Casa Branca omitiu detalhes da transcrição

Trump fez referência a gravações de Biden que não foi incluída

Afinal a transcrição da chamada entre Donald Trump e o seu homólogo ucraniano, Volodomyr Zelensky, não estava completa, testemunhou esta terça-feira um oficial militar condecorado norte-americano, especialista do Conselho de Segurança Nacional na questão ucraniana.

O tenente-coronel Alexander S. Vindman declarou aos investigadores do processo de impugnação do Presidente dos Estados Unidos, na Câmara dos Representantes, que a Casa Branca omitiu frases e palavras cruciais da reconstituição da chamada entre os dois chefes de Estado, segundo fontes do New York Times.

Durante essa conversa (a 25 de julho), de acordo com a transcrição, Trump terá alegadamente pressionado Zelensky a investigar Joe Biden, ex-vice-Presidente dos EUA, e o seu filho, Hunter, que trabalhou para uma empresa petrolífera ucraniana - a Burisma.

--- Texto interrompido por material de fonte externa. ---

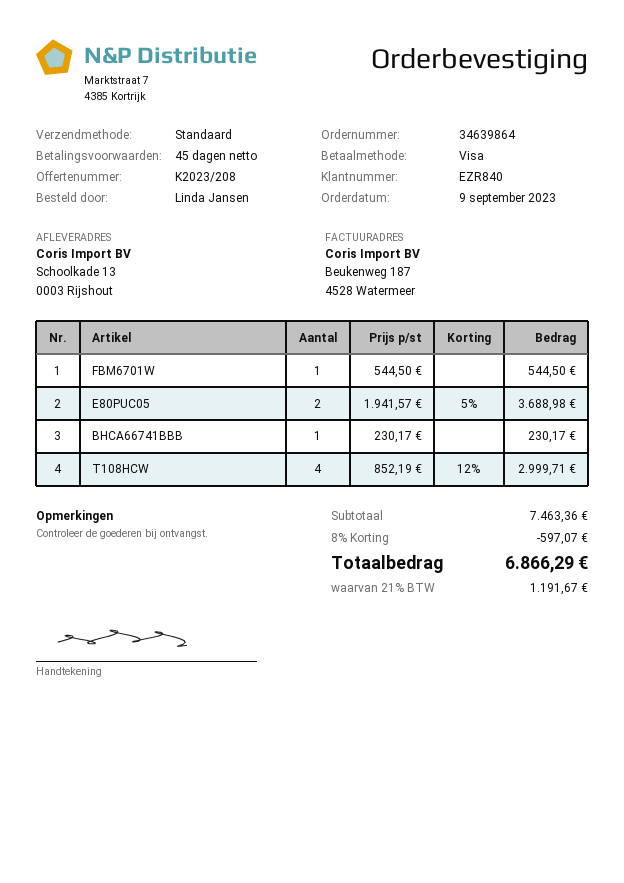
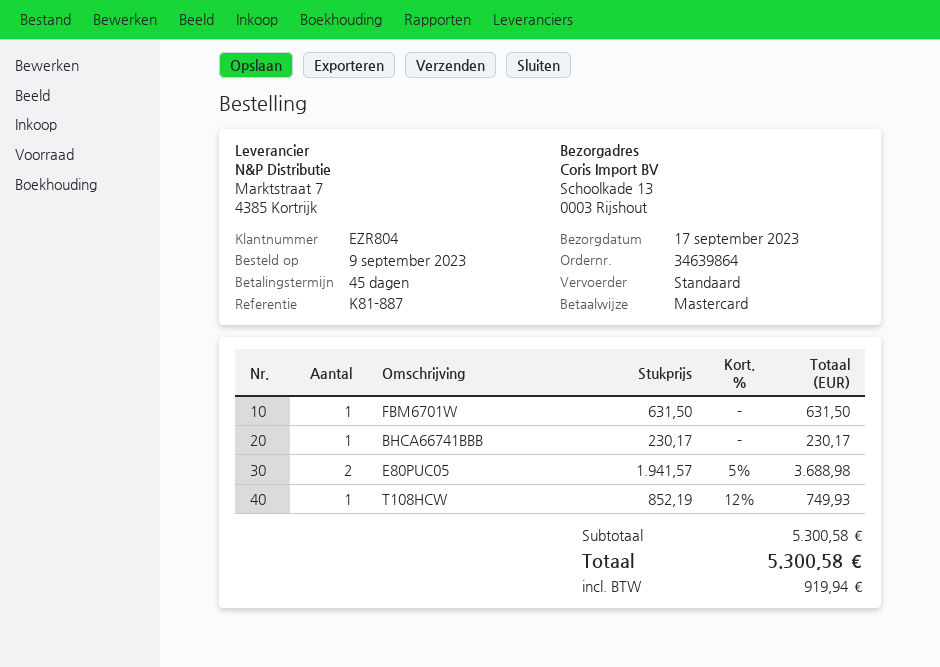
customer number: EZR840 -> EZR804
payment method: Visa -> Mastercard
FBM6701W: 1 x 544.50 = 544.50 -> 1 x 631.50 = 631.50
T108HCW: 4 x 852.19 - 12% = 2999.71 -> 1 x 852.19 - 12% = 749.93
subtotal: 7463.36 -> 5300.58
discount: 8% = 597.07 -> none
tax: 1191.67 -> 919.94
total: 6866.29 -> 5300.58

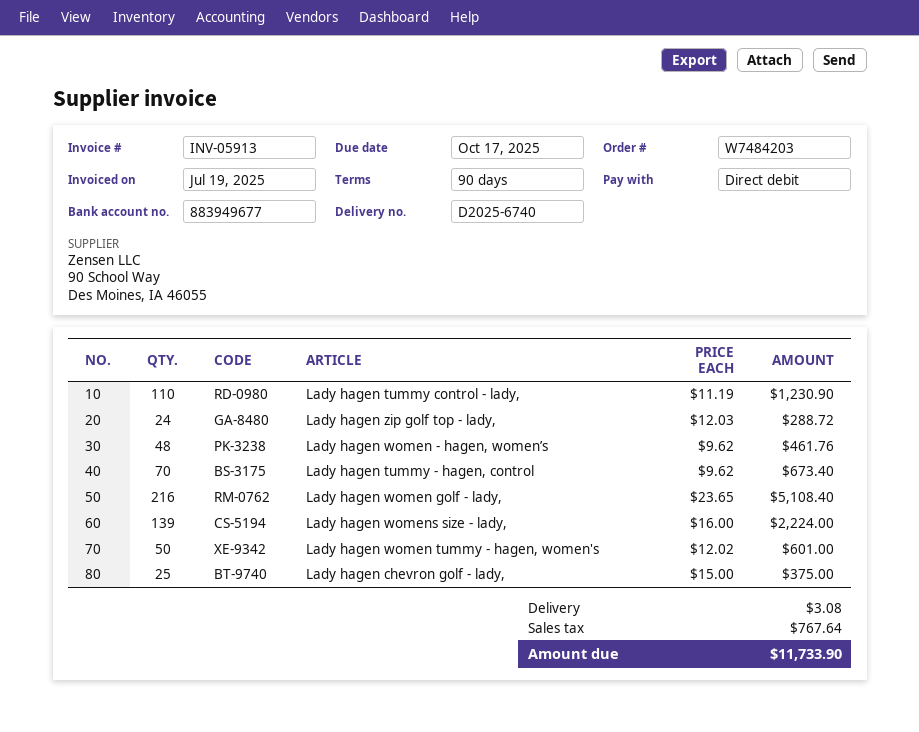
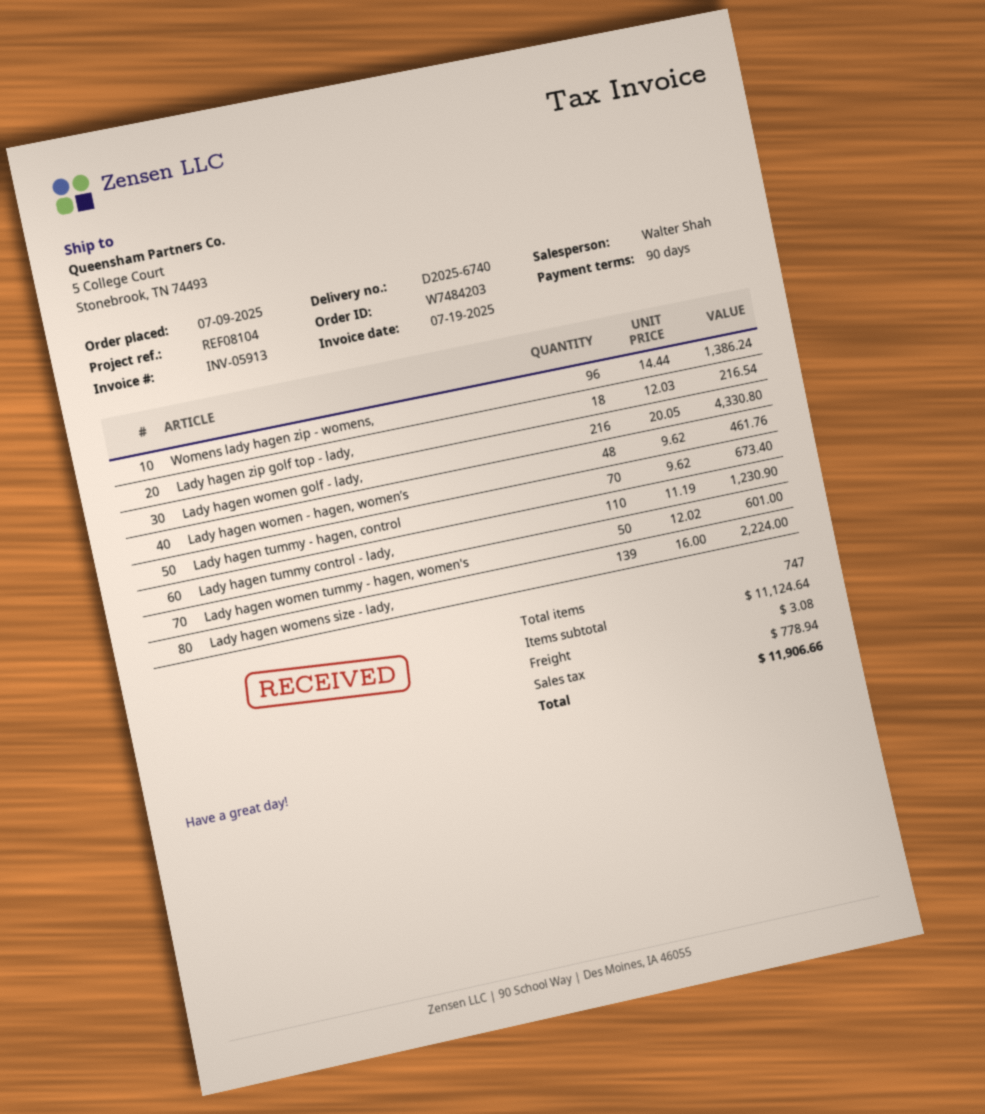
Lady hagen zip golf top - lady,: 24 x 12.03 = 288.72 -> 18 x 12.03 = 216.54
Lady hagen women golf - lady,: 216 x 23.65 = 5108.40 -> 216 x 20.05 = 4330.80
Lady hagen chevron golf - lady,: 25 x 15.00 = 375.00 -> none
Womens lady hagen zip - womens,: none -> 96 x 14.44 = 1386.24
tax: 767.64 -> 778.94
total: 11733.90 -> 11906.66

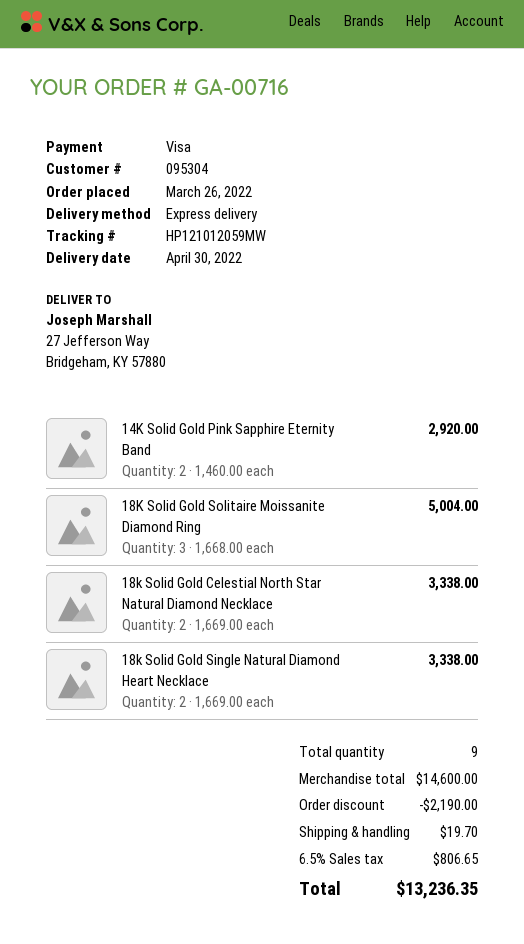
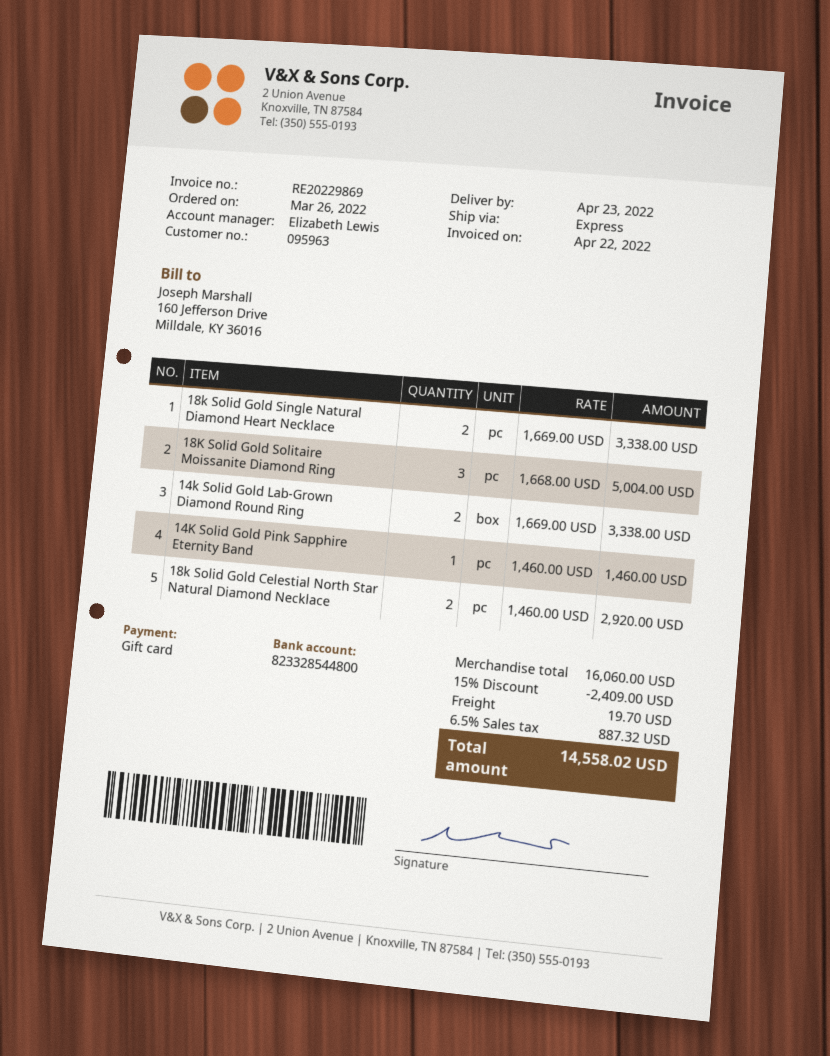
delivery date: 2022-04-30 -> 2022-04-23
customer number: 095304 -> 095963
payment method: Visa -> gift card
14K Solid Gold Pink Sapphire Eternity Band: 2 x 1460.00 = 2920.00 -> 1 x 1460.00 = 1460.00
18k Solid Gold Celestial North Star Natural Diamond Necklace: 2 x 1669.00 = 3338.00 -> 2 x 1460.00 = 2920.00
14k Solid Gold Lab-Grown Diamond Round Ring: none -> 2 x 1669.00 = 3338.00
subtotal: 14600.00 -> 16060.00
discount: 2190.00 -> 2409.00
tax: 6.5% = 806.65 -> 6.5% = 887.32
total: 13236.35 -> 14558.02

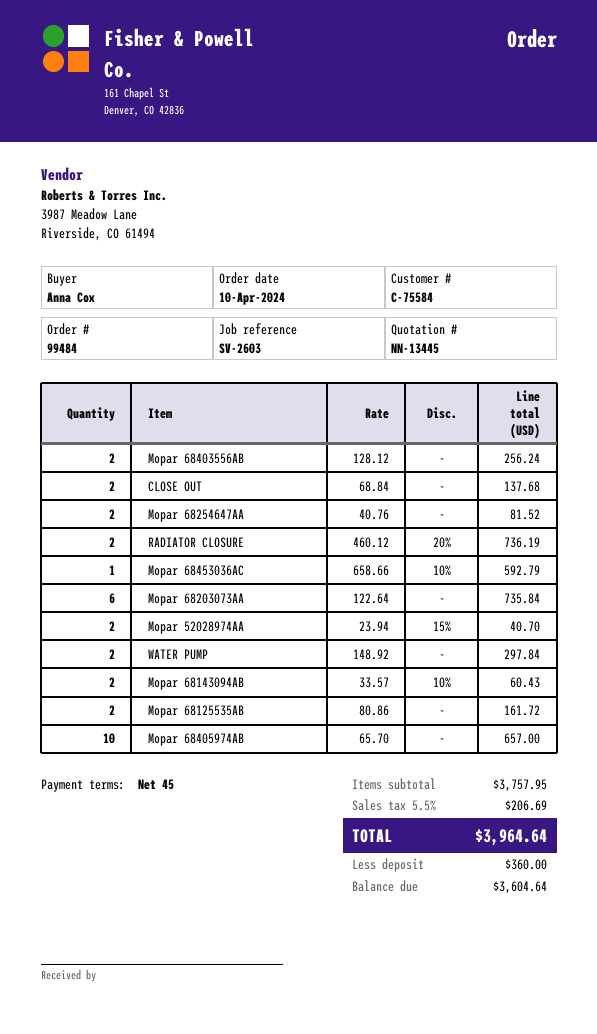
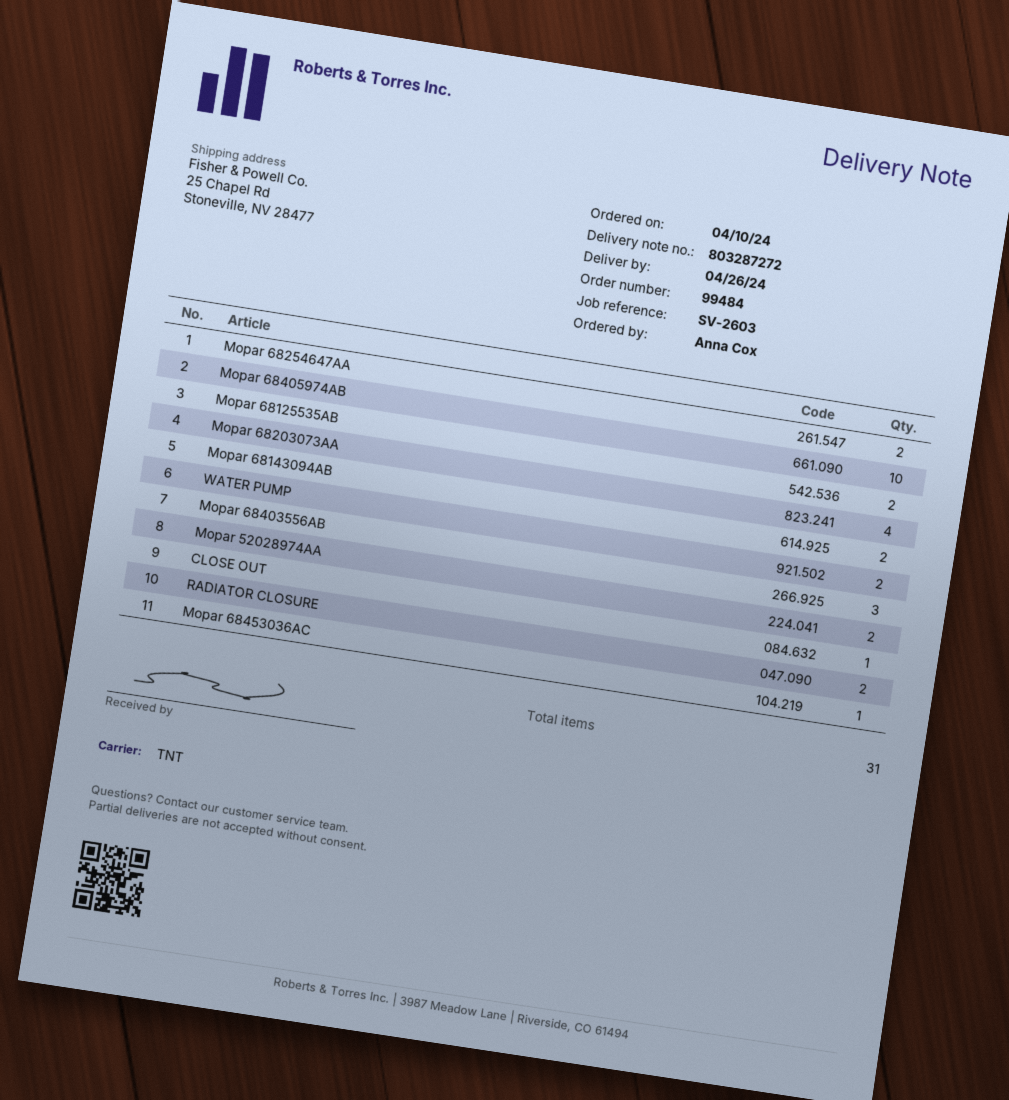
Mopar 68403556AB: 2 -> 3
CLOSE OUT: 2 -> 1
Mopar 68203073AA: 6 -> 4

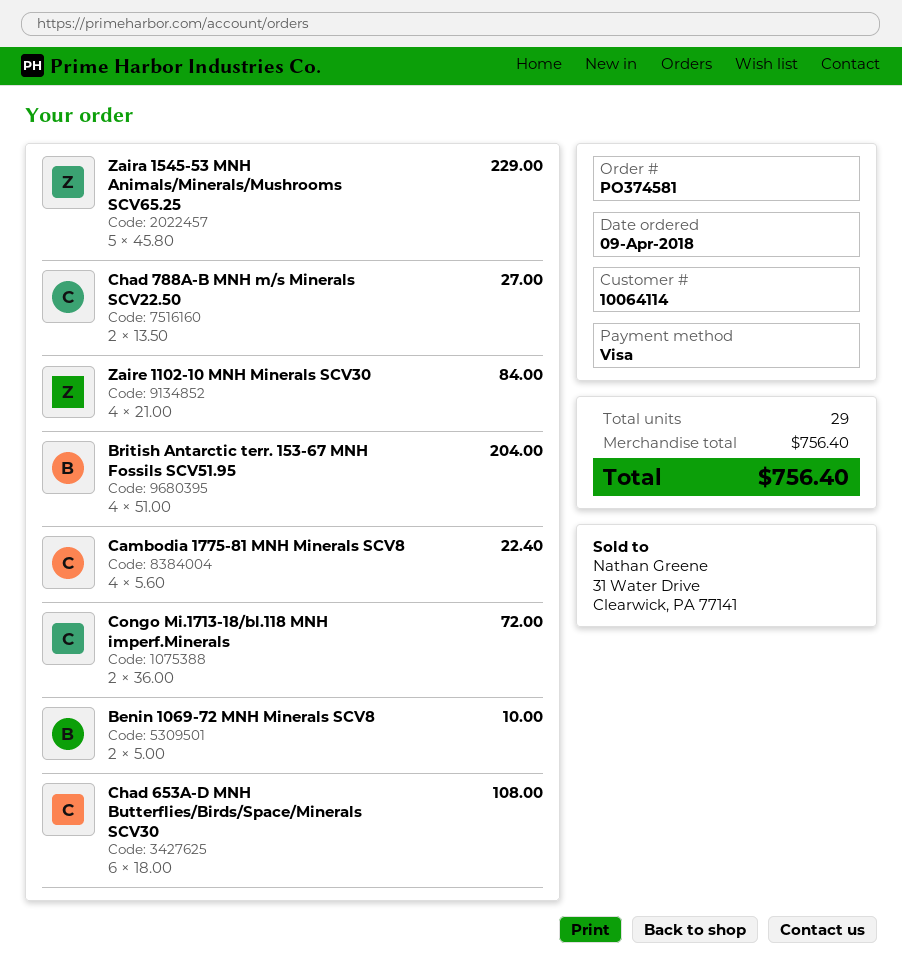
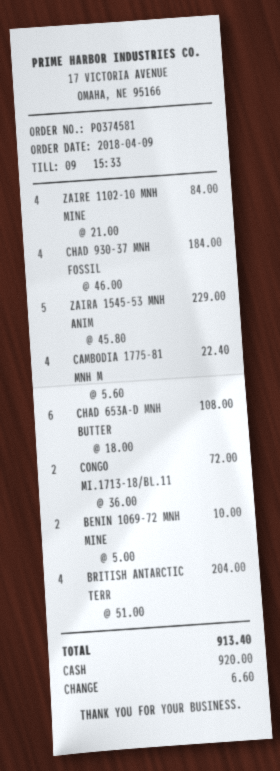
payment method: Visa -> cash
Chad 788A-B MNH m/s Minerals SCV22.50: 2 x 13.50 = 27.00 -> none
CHAD 930-37 MNH FOSSIL: none -> 4 x 46.00 = 184.00
total: 756.40 -> 913.40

Caso este que desencadeou o processo de destituição na câmara baixa norte-americana, apenas pela quarta vez na história do país.

Mas pelos vistos, diz Vindman, não se lê na transcrição que, durante o diálogo, Trump fez referência às gravações de áudio que tinha de chamadas de Biden a falar sobre a corrupção na Ucrânia. E também foi omitida uma referência de Zelensky sobre a Burisma.

Vindman, que ouviu a chamada, afirmou que tentou editar a transcrição de modo a incluir essas referências. Embora tenham sido incluídas algumas partes da sua edição, estas duas correções não entraram no texto.

O testemunho de Vindman não vem alterar substancialmente o entendimento dos congressistas da chamada entres os dois chefes de Estado, mas o seu depoimento poderá levantar mais suspeitas acerca de como a Casa Branca lidou com a questão - ou seja, o seu eventual encobrimento.